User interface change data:

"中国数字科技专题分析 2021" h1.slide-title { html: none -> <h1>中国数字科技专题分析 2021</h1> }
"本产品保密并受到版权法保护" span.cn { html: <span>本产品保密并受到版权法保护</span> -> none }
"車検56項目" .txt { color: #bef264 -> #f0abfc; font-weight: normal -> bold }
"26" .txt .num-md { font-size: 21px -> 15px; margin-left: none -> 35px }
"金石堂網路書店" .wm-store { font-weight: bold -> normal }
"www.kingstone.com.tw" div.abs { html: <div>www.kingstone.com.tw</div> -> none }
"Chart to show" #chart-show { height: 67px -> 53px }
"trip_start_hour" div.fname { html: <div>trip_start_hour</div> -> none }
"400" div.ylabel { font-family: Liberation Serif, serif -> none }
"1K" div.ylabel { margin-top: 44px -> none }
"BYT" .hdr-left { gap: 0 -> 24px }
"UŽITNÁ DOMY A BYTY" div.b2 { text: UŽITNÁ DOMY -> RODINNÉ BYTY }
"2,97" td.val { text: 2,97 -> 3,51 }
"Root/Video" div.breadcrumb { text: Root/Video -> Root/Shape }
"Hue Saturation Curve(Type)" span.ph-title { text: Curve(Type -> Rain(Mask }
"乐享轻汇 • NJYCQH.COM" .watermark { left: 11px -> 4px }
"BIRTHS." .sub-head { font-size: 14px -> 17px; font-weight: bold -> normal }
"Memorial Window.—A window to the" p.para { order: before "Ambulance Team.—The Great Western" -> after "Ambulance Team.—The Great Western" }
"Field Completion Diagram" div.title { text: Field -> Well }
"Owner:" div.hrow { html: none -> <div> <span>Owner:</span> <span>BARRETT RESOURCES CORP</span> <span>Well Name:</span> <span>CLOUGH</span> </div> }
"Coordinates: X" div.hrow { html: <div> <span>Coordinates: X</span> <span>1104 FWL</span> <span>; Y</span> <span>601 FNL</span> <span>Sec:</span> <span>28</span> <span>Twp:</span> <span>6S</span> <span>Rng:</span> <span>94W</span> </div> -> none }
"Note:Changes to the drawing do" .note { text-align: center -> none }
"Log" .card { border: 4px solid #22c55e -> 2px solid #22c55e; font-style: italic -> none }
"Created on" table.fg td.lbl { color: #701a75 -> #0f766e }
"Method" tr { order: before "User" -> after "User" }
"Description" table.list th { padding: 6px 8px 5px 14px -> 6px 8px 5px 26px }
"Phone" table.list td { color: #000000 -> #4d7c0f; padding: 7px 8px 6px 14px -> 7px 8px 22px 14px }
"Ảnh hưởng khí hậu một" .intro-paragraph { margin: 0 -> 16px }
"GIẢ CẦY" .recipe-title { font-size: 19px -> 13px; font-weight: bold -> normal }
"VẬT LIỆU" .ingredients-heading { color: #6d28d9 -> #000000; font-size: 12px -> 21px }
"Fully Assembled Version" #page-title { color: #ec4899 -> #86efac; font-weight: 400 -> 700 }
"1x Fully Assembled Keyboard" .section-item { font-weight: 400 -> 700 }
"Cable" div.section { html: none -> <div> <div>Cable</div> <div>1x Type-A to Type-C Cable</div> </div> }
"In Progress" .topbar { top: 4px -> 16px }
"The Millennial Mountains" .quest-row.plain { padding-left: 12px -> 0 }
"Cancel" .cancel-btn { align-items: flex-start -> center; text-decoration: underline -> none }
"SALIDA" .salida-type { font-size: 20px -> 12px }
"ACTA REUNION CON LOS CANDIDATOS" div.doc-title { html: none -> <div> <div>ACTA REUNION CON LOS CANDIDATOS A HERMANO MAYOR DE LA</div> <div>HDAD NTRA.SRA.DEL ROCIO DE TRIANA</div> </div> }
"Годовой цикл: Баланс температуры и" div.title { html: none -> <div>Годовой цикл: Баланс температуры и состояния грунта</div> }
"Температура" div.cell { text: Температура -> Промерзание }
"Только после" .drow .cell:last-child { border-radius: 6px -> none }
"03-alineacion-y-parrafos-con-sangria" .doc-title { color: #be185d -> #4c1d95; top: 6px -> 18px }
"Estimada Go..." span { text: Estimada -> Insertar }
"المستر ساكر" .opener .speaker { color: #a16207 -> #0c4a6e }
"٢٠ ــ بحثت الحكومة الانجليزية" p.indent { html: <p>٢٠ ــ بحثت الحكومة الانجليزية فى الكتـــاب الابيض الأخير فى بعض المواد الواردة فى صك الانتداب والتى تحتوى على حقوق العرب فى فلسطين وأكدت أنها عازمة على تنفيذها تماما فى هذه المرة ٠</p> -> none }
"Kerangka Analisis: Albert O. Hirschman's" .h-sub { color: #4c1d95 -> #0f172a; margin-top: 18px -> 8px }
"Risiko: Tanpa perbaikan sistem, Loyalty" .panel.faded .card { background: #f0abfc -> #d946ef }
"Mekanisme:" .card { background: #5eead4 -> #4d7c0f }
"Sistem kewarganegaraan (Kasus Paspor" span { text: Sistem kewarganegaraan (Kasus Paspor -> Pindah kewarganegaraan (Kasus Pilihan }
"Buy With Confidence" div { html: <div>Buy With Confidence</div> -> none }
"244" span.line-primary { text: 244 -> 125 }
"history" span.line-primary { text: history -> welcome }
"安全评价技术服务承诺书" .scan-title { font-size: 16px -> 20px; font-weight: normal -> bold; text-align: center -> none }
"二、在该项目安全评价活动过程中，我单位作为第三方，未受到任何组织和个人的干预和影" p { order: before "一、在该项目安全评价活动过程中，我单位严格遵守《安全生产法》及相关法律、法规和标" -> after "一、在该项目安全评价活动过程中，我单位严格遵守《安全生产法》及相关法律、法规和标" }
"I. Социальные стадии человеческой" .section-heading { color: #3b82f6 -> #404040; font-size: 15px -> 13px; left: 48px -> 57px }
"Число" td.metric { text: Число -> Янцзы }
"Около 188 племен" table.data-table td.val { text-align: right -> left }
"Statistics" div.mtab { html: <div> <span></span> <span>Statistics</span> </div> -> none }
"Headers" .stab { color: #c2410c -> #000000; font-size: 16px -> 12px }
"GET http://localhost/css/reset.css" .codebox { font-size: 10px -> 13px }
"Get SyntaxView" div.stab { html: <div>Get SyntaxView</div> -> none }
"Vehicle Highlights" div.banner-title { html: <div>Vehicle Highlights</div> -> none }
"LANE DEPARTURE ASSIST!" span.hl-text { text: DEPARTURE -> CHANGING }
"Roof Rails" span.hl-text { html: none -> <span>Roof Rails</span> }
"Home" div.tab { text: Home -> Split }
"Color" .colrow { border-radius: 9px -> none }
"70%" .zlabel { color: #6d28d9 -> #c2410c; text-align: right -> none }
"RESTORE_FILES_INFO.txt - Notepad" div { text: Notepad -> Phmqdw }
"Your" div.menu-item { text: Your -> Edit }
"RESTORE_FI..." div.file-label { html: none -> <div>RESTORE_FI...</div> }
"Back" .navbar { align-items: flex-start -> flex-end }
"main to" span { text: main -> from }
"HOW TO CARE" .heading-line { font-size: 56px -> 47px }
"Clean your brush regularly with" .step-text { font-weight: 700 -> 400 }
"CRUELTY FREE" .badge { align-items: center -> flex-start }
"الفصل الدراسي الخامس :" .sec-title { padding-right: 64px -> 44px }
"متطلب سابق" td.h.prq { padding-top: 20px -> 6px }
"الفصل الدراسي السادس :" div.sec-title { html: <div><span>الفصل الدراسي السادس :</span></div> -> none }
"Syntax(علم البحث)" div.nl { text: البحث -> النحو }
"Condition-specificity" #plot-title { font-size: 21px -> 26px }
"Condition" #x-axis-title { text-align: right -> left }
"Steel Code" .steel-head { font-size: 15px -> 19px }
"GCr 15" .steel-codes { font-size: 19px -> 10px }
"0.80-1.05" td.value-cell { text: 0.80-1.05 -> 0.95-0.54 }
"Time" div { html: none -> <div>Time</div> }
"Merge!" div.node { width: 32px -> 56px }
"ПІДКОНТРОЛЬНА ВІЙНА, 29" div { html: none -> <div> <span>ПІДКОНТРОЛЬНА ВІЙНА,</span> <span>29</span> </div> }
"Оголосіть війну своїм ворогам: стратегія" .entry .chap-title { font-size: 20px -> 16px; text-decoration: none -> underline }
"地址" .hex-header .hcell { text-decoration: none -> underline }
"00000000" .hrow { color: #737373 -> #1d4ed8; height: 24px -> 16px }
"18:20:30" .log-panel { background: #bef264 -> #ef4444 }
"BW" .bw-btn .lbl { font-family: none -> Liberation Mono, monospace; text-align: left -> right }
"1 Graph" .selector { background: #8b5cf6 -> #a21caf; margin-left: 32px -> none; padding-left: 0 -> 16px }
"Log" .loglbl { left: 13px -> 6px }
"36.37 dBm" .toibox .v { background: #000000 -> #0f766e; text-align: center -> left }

Task item - Retype the entries above exactly, but only from the line containing "background: #f0abfc ->" through the line containing "text: main ->", both included.

Response -
"Risiko: Tanpa perbaikan sistem, Loyalty" .panel.faded .card { background: #f0abfc -> #d946ef }
"Mekanisme:" .card { background: #5eead4 -> #4d7c0f }
"Sistem kewarganegaraan (Kasus Paspor" span { text: Sistem kewarganegaraan (Kasus Paspor -> Pindah kewarganegaraan (Kasus Pilihan }
"Buy With Confidence" div { html: <div>Buy With Confidence</div> -> none }
"244" span.line-primary { text: 244 -> 125 }
"history" span.line-primary { text: history -> welcome }
"安全评价技术服务承诺书" .scan-title { font-size: 16px -> 20px; font-weight: normal -> bold; text-align: center -> none }
"二、在该项目安全评价活动过程中，我单位作为第三方，未受到任何组织和个人的干预和影" p { order: before "一、在该项目安全评价活动过程中，我单位严格遵守《安全生产法》及相关法律、法规和标" -> after "一、在该项目安全评价活动过程中，我单位严格遵守《安全生产法》及相关法律、法规和标" }
"I. Социальные стадии человеческой" .section-heading { color: #3b82f6 -> #404040; font-size: 15px -> 13px; left: 48px -> 57px }
"Число" td.metric { text: Число -> Янцзы }
"Около 188 племен" table.data-table td.val { text-align: right -> left }
"Statistics" div.mtab { html: <div> <span></span> <span>Statistics</span> </div> -> none }
"Headers" .stab { color: #c2410c -> #000000; font-size: 16px -> 12px }
"GET http://localhost/css/reset.css" .codebox { font-size: 10px -> 13px }
"Get SyntaxView" div.stab { html: <div>Get SyntaxView</div> -> none }
"Vehicle Highlights" div.banner-title { html: <div>Vehicle Highlights</div> -> none }
"LANE DEPARTURE ASSIST!" span.hl-text { text: DEPARTURE -> CHANGING }
"Roof Rails" span.hl-text { html: none -> <span>Roof Rails</span> }
"Home" div.tab { text: Home -> Split }
"Color" .colrow { border-radius: 9px -> none }
"70%" .zlabel { color: #6d28d9 -> #c2410c; text-align: right -> none }
"RESTORE_FILES_INFO.txt - Notepad" div { text: Notepad -> Phmqdw }
"Your" div.menu-item { text: Your -> Edit }
"RESTORE_FI..." div.file-label { html: none -> <div>RESTORE_FI...</div> }
"Back" .navbar { align-items: flex-start -> flex-end }
"main to" span { text: main -> from }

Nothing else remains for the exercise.